What to produce:
Return precisely the opening lines of the listing below, ending with the line that contains "MP-6, 03:00: none -> 0.333".

######

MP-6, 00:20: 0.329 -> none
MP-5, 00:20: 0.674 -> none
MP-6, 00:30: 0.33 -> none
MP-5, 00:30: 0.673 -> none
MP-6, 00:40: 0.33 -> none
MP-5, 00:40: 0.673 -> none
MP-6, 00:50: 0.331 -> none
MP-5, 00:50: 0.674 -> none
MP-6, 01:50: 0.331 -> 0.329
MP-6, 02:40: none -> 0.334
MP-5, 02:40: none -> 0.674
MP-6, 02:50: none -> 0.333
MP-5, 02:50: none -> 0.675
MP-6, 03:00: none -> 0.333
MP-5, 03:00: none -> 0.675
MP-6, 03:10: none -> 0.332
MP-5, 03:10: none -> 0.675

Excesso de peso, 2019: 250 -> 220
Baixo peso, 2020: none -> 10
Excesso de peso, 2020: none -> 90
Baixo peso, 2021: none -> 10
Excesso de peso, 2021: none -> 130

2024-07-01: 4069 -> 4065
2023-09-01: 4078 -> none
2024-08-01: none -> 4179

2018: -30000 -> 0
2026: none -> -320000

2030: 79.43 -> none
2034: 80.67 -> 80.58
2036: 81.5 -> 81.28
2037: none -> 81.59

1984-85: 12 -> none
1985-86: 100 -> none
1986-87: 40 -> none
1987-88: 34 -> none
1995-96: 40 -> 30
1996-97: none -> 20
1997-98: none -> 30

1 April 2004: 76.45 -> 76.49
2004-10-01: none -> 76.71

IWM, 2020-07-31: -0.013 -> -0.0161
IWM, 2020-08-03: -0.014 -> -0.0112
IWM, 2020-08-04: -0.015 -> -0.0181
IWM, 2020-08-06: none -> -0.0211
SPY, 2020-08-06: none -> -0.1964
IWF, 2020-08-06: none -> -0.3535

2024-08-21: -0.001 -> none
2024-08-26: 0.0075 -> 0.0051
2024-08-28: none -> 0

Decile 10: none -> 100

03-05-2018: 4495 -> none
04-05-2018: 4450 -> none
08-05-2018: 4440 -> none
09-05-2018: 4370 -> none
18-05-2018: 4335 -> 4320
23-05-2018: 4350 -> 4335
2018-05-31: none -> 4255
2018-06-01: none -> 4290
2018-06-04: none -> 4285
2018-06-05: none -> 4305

######

Exercise response:
MP-6, 00:20: 0.329 -> none
MP-5, 00:20: 0.674 -> none
MP-6, 00:30: 0.33 -> none
MP-5, 00:30: 0.673 -> none
MP-6, 00:40: 0.33 -> none
MP-5, 00:40: 0.673 -> none
MP-6, 00:50: 0.331 -> none
MP-5, 00:50: 0.674 -> none
MP-6, 01:50: 0.331 -> 0.329
MP-6, 02:40: none -> 0.334
MP-5, 02:40: none -> 0.674
MP-6, 02:50: none -> 0.333
MP-5, 02:50: none -> 0.675
MP-6, 03:00: none -> 0.333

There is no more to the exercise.